Tuesday, September 15, 2020

A runaway

 Pinkie Pie ran away from home for the first time a couple weeks ago.  She is back and all is well, don't fret.  It was the sort of event that starts from the smallest sort of conflict and blows up for no good reason.  I asked her to clean the bathroom sink, she was in a high anxiety state where she couldn't do it, and I took her electronics away until she got the work done.  This led to her grabbing some things and sneaking out the door to a friend's place for the night, returning the next day. 

When we found that she was missing Wendy and I had different reactions.  Wendy was panicked and started searching the building and streets for Pinkie Pie.  I sat at home.  I figured that things were not at all dangerous, but even if they were we had no way to find her so there was nothing much to do about it.  I messaged the parents of her friends and sat back to play some video games.  We needed one parent home in any case and it was clear that it would be me.  This is definitely the pattern that Wendy and I have had over the years - she needs to *do something* and I coldly calculate that doing things isn't worthwhile, so I  ignore the problem and goof off.  

Many years ago Wendy was coming home from a work trip and I thought she was coming home on Friday night.  She arrived home Saturday night to me saying "huh, you sure are late".  I had just spent the day playing video games despite her not being home.  She couldn't figure out how I could have been so calm, but the way I saw it if her plane had crashed and she was dead in the Atlantic there is nothing I could do about it, might as well play video games.  If somehow I had got the flight info wrong and all was well, I should also play video games.  So I played video games!

We had to debate what to do about all of this.  Some parents would instinctually want to punish and yell, but neither of us had much interest in that.  Honestly if a kid is so upset that can't deal with being at home anymore I think running to a nearby friend's home to spend the night is a reasonable reaction.  It can't be the default response to a simple chore, but sometimes stuff gets overwhelming, I get that.  We made it clear that the problem was not telling us what was going on, talked about how she felt, and moved on.

I certainly made her clean the bathroom sink the next day though, you can be sure of that.

I remember running away when I was little.  Much younger than Pinkie Pie for sure.  I grabbed some stuff and headed off into the snow, and ended up sitting at the sawmill in the back field.  My parents eventually showed up and talked to me, and then went back home and waited for me to calm down and return.  I had intended never to return, but naturally I sat in the cold for a few hours and then came home.  I recall the incident that started this and while it is a small thing in retrospect, it was a huge deal to me at the time.

This is the sort of way I want to handle things.  My parents didn't scream at me or punish me - they discussed the incident, agreed that everyone hadn't handled it all that well, and reassured me.  They accepted that I was upset, but made it clear that there wasn't any choice in coming home... but I could do it on my own time.
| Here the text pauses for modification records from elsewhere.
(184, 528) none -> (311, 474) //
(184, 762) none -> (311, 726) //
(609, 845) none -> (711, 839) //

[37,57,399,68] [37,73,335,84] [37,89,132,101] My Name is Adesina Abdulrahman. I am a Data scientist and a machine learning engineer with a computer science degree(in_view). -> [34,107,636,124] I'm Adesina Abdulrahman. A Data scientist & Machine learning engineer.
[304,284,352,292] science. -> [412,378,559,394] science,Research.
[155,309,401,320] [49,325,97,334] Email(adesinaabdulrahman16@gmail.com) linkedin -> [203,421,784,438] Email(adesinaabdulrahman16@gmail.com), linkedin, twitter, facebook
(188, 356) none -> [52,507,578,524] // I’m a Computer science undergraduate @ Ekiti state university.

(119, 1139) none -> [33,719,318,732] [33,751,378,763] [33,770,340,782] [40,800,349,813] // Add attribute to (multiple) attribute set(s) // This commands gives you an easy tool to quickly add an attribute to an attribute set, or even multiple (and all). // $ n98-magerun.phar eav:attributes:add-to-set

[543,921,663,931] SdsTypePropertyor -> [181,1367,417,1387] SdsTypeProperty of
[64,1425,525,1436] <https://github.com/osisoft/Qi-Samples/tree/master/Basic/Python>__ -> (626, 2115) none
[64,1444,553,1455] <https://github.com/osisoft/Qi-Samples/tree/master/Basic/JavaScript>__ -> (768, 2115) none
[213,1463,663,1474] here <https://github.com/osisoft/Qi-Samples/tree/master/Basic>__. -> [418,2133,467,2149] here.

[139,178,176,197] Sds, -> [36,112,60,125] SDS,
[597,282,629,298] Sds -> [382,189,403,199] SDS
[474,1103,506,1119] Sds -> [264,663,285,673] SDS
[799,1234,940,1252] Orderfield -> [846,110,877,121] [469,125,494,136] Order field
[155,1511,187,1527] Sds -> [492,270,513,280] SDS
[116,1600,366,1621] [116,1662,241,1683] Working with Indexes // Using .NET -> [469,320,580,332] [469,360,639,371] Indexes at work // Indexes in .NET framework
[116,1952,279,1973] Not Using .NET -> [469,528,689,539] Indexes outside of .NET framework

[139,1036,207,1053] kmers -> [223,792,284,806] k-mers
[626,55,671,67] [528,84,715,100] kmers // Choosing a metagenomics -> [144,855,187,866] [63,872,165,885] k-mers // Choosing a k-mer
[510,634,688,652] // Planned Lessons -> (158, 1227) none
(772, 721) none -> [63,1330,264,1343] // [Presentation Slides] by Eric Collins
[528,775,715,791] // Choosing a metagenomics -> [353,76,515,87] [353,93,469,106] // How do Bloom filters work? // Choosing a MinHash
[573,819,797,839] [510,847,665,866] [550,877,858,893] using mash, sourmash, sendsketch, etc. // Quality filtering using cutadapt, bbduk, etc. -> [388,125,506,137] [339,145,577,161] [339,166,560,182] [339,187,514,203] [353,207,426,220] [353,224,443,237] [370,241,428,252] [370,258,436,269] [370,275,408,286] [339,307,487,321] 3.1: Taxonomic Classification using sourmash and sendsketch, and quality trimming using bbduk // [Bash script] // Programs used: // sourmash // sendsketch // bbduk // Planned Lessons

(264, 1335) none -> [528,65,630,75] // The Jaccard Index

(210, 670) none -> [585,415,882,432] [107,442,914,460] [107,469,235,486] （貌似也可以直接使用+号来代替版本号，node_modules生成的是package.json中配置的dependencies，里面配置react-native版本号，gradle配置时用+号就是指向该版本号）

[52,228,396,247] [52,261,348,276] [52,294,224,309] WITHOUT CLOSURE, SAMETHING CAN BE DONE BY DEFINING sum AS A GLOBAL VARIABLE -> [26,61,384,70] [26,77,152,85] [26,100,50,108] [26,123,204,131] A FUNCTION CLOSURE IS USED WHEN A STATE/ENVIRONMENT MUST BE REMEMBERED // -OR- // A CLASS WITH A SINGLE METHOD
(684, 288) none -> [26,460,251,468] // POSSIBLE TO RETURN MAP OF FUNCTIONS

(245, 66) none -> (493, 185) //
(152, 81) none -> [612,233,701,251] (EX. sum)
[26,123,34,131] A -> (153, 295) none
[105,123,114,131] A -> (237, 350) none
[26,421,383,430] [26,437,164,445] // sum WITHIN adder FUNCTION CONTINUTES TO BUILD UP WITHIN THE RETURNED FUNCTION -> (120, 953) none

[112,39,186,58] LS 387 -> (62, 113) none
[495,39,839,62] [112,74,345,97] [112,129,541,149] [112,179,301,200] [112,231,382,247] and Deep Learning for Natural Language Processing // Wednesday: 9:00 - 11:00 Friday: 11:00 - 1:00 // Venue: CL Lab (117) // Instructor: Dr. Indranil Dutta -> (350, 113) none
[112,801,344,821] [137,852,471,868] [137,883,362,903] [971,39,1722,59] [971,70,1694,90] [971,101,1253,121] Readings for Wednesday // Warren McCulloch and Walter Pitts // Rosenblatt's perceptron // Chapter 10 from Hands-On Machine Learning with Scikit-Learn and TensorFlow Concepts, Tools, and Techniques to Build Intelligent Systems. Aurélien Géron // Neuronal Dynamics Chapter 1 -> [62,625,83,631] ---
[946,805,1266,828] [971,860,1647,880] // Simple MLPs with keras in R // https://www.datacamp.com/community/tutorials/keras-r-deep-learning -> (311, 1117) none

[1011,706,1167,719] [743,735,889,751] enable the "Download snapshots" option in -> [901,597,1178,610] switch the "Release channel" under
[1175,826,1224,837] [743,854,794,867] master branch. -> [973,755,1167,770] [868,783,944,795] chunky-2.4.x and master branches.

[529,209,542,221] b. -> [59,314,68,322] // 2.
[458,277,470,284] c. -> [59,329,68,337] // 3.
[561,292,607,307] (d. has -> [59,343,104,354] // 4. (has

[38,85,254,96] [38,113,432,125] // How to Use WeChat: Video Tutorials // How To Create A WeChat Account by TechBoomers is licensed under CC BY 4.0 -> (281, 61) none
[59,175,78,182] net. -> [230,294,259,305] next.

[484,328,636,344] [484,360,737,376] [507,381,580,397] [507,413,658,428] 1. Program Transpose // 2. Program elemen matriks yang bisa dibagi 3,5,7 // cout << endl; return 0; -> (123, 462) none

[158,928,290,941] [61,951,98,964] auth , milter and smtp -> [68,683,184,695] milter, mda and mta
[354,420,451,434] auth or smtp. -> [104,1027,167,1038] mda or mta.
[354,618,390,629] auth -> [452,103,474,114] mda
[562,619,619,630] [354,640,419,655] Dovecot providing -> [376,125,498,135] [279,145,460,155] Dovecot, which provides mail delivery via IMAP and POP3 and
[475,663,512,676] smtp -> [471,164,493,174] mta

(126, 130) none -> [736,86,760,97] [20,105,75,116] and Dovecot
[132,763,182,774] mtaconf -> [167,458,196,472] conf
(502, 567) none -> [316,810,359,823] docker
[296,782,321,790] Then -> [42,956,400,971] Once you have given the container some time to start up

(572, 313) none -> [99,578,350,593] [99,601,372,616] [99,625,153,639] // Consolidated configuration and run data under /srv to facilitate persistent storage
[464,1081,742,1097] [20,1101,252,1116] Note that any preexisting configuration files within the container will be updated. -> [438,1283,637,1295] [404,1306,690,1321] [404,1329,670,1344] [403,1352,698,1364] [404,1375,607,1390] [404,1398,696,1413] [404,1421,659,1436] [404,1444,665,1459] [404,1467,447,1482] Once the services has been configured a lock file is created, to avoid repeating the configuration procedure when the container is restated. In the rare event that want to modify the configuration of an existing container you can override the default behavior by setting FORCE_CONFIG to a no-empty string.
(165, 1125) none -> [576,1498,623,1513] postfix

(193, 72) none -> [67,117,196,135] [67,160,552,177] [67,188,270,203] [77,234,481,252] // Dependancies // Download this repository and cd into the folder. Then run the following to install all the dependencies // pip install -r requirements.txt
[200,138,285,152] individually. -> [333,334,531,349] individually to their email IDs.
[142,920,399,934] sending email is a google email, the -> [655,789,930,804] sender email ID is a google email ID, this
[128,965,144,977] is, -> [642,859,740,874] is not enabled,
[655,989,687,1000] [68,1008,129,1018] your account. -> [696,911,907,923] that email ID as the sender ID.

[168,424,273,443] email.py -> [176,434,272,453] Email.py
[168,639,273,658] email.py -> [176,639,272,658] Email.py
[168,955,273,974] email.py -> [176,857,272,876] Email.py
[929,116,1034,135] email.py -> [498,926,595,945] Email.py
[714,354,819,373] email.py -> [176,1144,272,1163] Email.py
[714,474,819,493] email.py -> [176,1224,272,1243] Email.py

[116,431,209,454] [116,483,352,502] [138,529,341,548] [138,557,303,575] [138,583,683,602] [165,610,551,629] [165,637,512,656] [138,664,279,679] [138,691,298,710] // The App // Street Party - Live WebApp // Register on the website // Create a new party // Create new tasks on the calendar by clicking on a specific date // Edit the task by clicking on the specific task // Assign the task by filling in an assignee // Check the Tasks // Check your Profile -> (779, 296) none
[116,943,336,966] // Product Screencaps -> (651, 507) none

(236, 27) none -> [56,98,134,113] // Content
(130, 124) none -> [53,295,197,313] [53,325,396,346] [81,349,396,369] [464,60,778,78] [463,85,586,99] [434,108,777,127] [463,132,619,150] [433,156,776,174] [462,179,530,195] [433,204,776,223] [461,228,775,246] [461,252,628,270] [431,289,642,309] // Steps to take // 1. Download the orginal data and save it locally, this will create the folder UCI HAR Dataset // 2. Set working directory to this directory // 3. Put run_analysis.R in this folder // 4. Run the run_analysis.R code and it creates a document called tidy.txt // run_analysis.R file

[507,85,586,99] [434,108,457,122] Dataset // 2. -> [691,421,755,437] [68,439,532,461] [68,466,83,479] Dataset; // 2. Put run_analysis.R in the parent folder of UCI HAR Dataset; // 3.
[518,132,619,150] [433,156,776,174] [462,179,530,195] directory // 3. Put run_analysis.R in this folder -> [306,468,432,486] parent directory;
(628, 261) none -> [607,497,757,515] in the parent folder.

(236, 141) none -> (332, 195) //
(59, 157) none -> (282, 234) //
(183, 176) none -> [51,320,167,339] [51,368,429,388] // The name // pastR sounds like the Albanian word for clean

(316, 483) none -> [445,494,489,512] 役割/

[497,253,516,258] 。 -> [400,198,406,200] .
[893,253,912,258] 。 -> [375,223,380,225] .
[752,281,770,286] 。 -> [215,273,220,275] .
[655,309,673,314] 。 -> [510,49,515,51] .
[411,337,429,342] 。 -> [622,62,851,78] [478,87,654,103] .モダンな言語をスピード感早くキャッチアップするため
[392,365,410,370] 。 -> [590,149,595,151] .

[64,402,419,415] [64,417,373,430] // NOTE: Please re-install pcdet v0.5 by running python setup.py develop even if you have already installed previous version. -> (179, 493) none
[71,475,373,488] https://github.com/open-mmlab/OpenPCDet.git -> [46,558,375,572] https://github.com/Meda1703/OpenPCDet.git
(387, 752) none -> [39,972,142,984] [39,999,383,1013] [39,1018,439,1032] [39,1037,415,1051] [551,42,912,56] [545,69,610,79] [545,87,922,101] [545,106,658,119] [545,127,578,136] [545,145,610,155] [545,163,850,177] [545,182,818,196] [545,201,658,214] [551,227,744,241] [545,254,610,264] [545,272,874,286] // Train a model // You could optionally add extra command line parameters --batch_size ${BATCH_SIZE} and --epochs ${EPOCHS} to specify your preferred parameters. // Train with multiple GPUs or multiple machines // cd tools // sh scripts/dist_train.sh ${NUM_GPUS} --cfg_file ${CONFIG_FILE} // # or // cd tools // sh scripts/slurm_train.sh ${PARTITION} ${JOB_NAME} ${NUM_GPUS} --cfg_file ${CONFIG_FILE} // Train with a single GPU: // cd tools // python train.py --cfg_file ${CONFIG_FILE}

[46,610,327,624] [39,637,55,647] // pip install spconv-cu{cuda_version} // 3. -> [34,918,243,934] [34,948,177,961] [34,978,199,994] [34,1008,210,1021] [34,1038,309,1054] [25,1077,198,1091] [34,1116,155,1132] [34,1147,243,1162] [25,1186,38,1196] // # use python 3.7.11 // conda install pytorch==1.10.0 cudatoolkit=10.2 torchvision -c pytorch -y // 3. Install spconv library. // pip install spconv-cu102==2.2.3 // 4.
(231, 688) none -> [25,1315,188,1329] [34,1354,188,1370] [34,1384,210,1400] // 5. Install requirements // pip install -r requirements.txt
That was a great way to handle it, I think, and I tried to emulate that with Pinkie Pie.  I hope I succeeded.  In any case we all agreed that we hadn't done things perfectly but that we would try to improve.  We acknowleged each other's feelings and needs, and moved on.  Nothing has come of it since.

Dealing with small people's feelings with empthy and understanding is a damn lot of work.  It is a lot more humane and effective than yelling, but geez it isn't easy.

Saturday, September 5, 2020

So you want to talk about race


I read the book So You Want to Talk About Race recently.  I picked it up in part because I have been having some difficult discussions about race with people I know and I wanted to look for suggestions that might help me get my point across.  I try to start off arguing carefully, knowing that "Wow, you are super racist" usually doesn't put people in a receptive mood.  However, after awhile, I end up saying "Yeah, actually, the things you are saying are racist, and your beliefs are extremely destructive" and then no more useful conversation happens.

You see, being called a racist is pretty much the worst thing that can happen, which means that since white people get called racist, racism is mostly a thing that happens to white people.  Or so it has been argued at me, at any rate.

ARRRGGGGHHHH.

This book is a useful tool when having these sorts of discussions.  It covers a bunch of practical topics like microaggressions, the model minority myth, police violence, and many others.  I already knew the great majority of the facts the book covers, but I did find the model minority chapter quite informative.  It isn't a deep dive into any one topic, and it isn't a scholarly work.  It is a simple book for the average person who wants to learn about the subject, and it fills that niche cleanly.

This is one of the few books that I will give an absolutely unqualified Read This Book rating.  I agree with all of it, and I want everyone to have this information.  It is quick, well written, effectively organized, and informative.  If you want to have a conversation about race, this is a great place to start, particularly because the author aims parts of the discussion at white people, and parts at people of colour, with the goal of helping either of those groups improve understanding and communicate effectively.

Sometimes people are convinced by research.  Sometimes they are convinced by personal stories with high emotional content.  The book has both things, covering all the angles.

Next time I have someone ask me for a recommendation because they want to understand the subject better I will definitely tell them to read So You Want To Talk about Race.  Better that then trying to learn by listening to an angry white guy, methinks.  I have all the vitriol, but not the qualifications.